By showing the fractures in the marble cross-edited with the story of particular failures in the history of the Paralympics at the Olympic sites of Atlanta, Athens, Moscow, directors Bonhôte and Ettedgui visually argue that the statues are not broken or damaged because the bodies of the Paralympic athletes differ from those of the Olympic ones, but instead show how it is the outside perception of disability that impacts on how the disabled body is seen and constructed. This is noted by the directors themselves, who on Twitter expressed how they ‘used the cracks in the statues to illustrate the fragility of the Paralympics, stating that ‘the movement has had to overcome adversity many times throughout its history’ and that ‘we all have a role to play in protecting and promoting its values.’[10] The bodies of the statues having a missing limb, then, does not signify anything more than the body of its owner: instead, it is the outside perception which becomes physically damaging to the casts, even when made of marble.

Through this narrative starting from an ancient past which celebrates and honors athletes with disability, Rising Phoenix temporarily moves away from the myth of the super-cripple, establishing itself in a time of the past where all athletes were celebrated and regarded with honor and respect. Similarly, it also recognizes the current social and political differences between what are considered able and disabled bodies, while simultaneously re-creating a past narrative where disability was seen differently. The statues of the athletes in fact stand as proof of an identity that was and should be respected as it is, following ‘the ancient Greek tradition of conspicuous display of, largely idealized, athletic bodies in statuary’ put in ‘center stage in the cityscape of Greek communities.’[11]

As Vlahogiannis states, however, the body of the disabled person has always been judged and ‘ascribed with values’[12] according to different ideals of the body in different communities. Rising Phoenix presents two types of communities in the environment of the Olympic and Paralympic games: one where these bodies are harshly judged and commented upon, signaled by the cracks on the marbles, and one where the athletes and the games are respected and celebrated, symbolically represented by close-ups of the statues that focus not on possible cracks and damages, but rather on their statuary presence through slow camera movements, and zooms in their specific sporting ability.

Figure 4. The Paralympic Flag from 1994 to 2004. (Image under a CCO via Wikipedia).

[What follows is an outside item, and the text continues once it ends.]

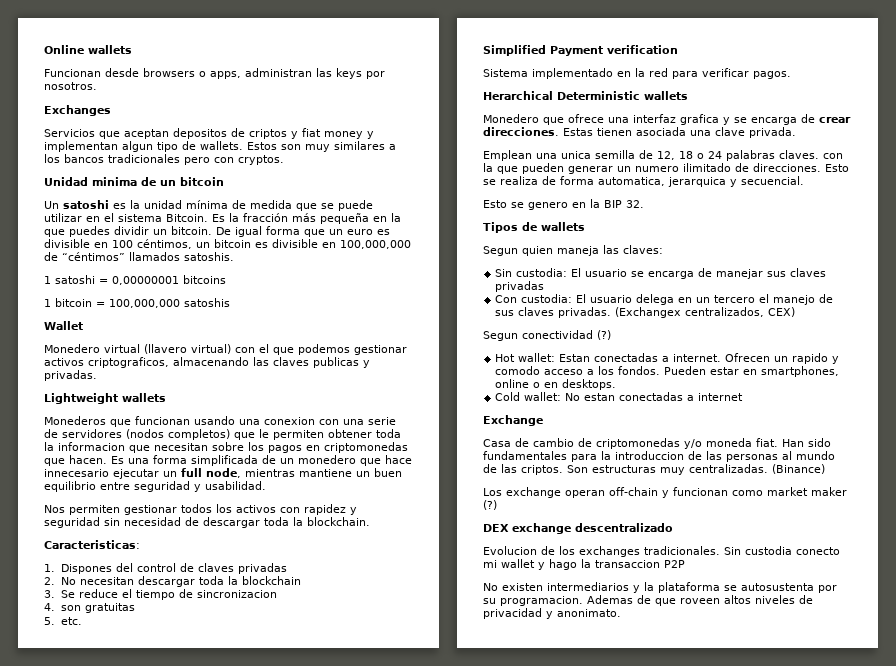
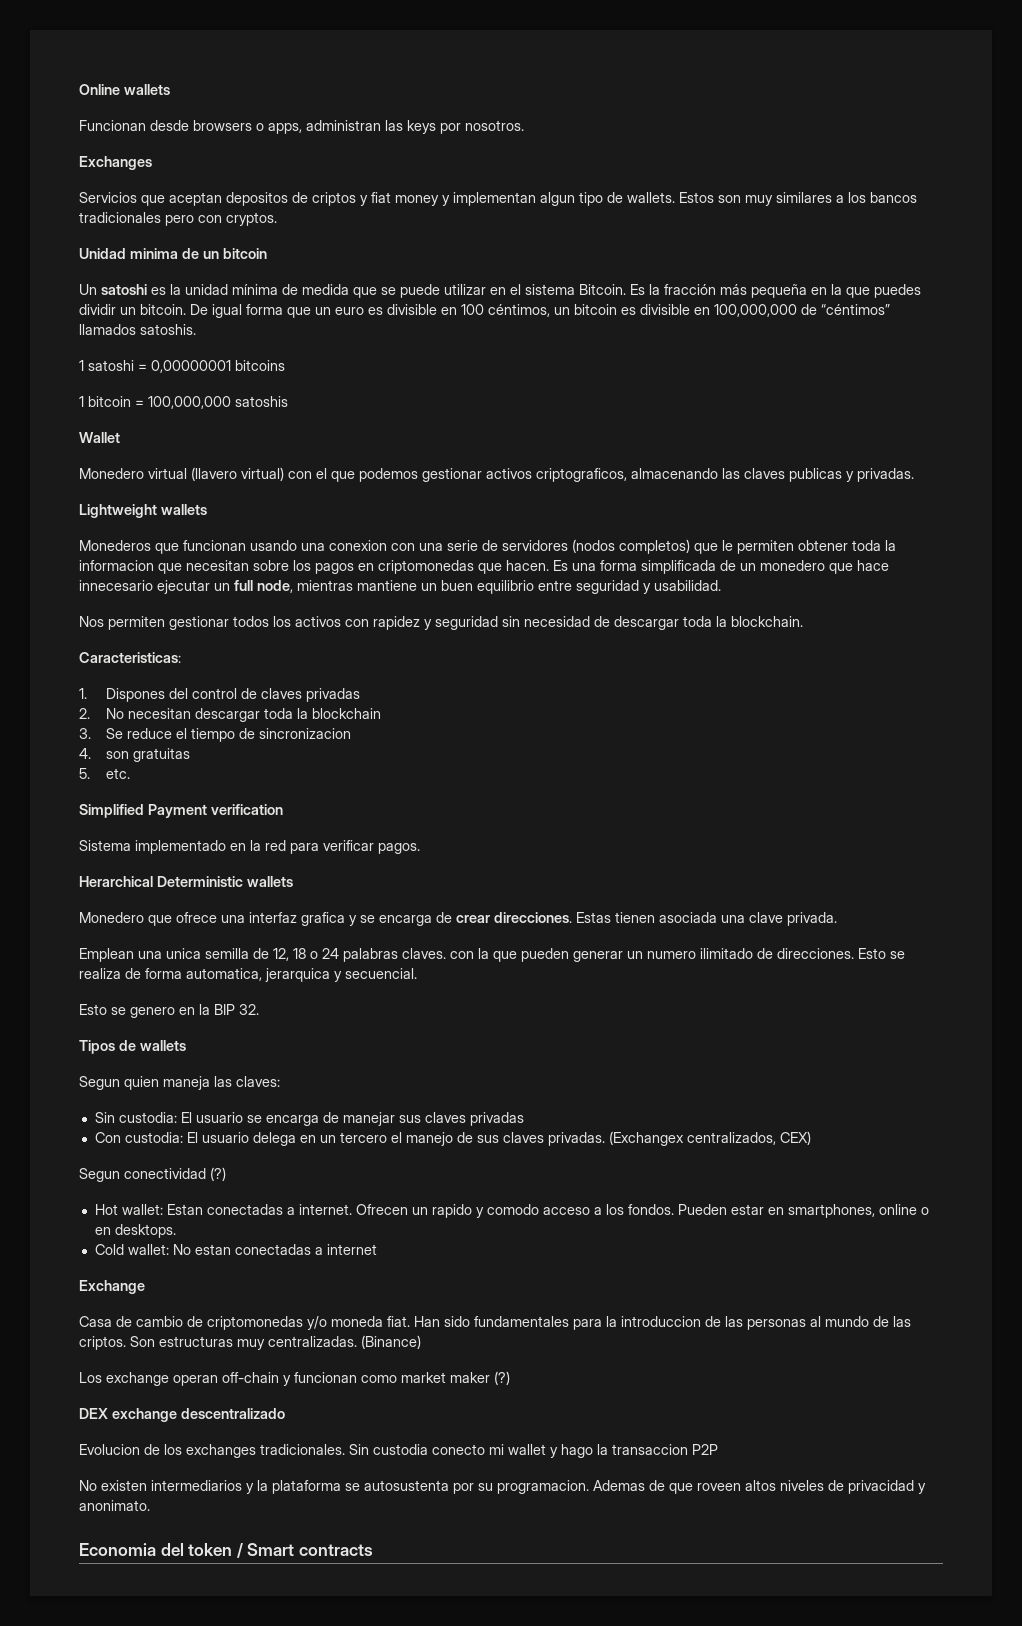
+ Economia del token / Smart contracts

Rising Phoenix’s marble statues, then, shows not only how ‘approaching the ancient world through the lens of disability studies contributes to a fuller understanding of the lives and experiences of the ancients’,[13] but that approaching the ancient world through the lens of disability studies also provides a new understanding and a new approach for the perception and understanding of disabilities in the present. By comparing the cracks in the statues to the history of social attitudes towards disability, Rising Phoenix makes sure that the classical statue itself is instead regarded as intact, making physical disability an inherent part of the statue and of the body it represents and thus avoiding a narrative of breaking and re-constructing common when it comes to disabled bodies and their prostheses.

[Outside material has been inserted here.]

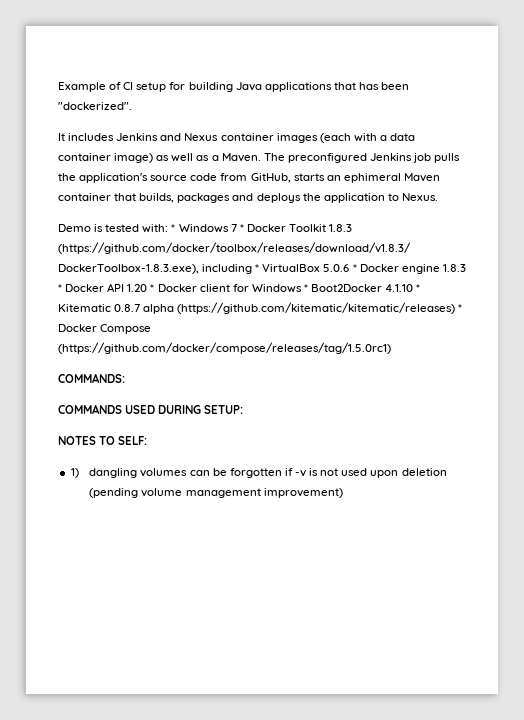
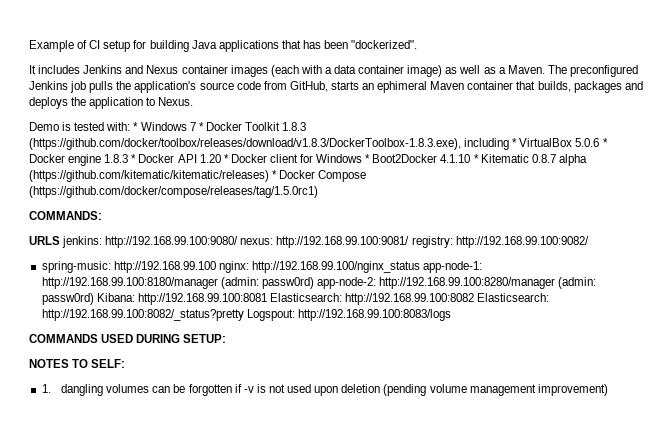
+ URLS jenkins: http://192.168.99.100:9080/ nexus: http://192.168.99.100:9081/ registry: http://192.168.99.100:9082/
+ spring-music: http://192.168.99.100 nginx: http://192.168.99.100/nginx_status app-node-1: http://192.168.99.100:8180/manager (admin: passw0rd) app-node-2: http://192.168.99.100:8280/manager (admin: passw0rd) Kibana: http://192.168.99.100:8081 Elasticsearch: http://192.168.99.100:8082 Elasticsearch: http://192.168.99.100:8082/_status?pretty Logspout: http://192.168.99.100:8083/logs
- 1) dangling volumes can be forgotten if -v is not used upon deletion (pending volume management improvement)
+ 1. dangling volumes can be forgotten if -v is not used upon deletion (pending volume management improvement)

The classical past as portrayed in Rising Phoenix presents through the marble statues ‘a catalog of the many physical impairments’ which ‘is a corrective to the image of the perfect Greek human body that has been left to us in Greek statuary and fortified by erroneous artistic depictions of everyday Greek life.’[14] Ultimately it is not the cracks on the statues that one focuses on when watching Rising Phoenix: instead, the statues are last filmed in a group, cross-edited with their model, in an all-too-Greek celebration of athleticism and professionalism, opening up, just like Hephaestus, a world where disabilities and disabled athletes, along with the Paralympics, have a long history of being respected, celebrated, and honored.


Barnes, Colin. 1992. Disabling Imagery and the Media: An Exploration of the Principles for Media Representations of Disabled People. Halifax : British Council of Organisations of Disabled People and Ryburn Publishing.

Crust, Kevin. 26th August 2020. “Review: The Olympics are postponed, but ‘Rising Phoenix’ spotlights athletes of the Paralympics”. In The Los Angeles Times.

Dolmage, Jay. 2013. Disability Rhetoric. Syracuse, New York: Syracuse University Press.

Garland, Robert. 1995. The Eye of the Beholder: Deformity and Disability in the Graeco-Roman World. London: Duckworth.

Laes, Christian. 2018. Disability and the Disabled in the Roman World: A Social and Cultural History. Cambridge: Cambridge University Press.

McHardy, Fiona, and Rabinowitz, Nancy, editors. 2014. From Abortion to Pederasty: Addressing Difficult Topics in the Classics Classroom. Columbus: Ohio State University Press.

Montserrat, Dominic, editor. 1998. Changing Bodies, Changing Meanings: Studies on the Human Body in Antiquity. London; New York: Routledge.

Papakonstantinou, Zinon. 2019. Sport and Identity in Ancient Greece. Abingdon, Oxon; New York.

Rose, Martha. 2003. The Staff of Oedipus: Transforming Disability in Ancient Greece. Ann Arbor: University of Michigan Press.

Siebers, Tobin, 2008. Disability Theory. Michigan: University of Michigan Press.

Winkelman, Natalia, 26th August 2020. “‘Rising Phoenix’ Review: Carrying the Paralympic Torch”. In The New York Times.


Bonhôte, Ian, and Ettedgui, Peter, directors. 2020. Rising Phoenix. Netflix Productions.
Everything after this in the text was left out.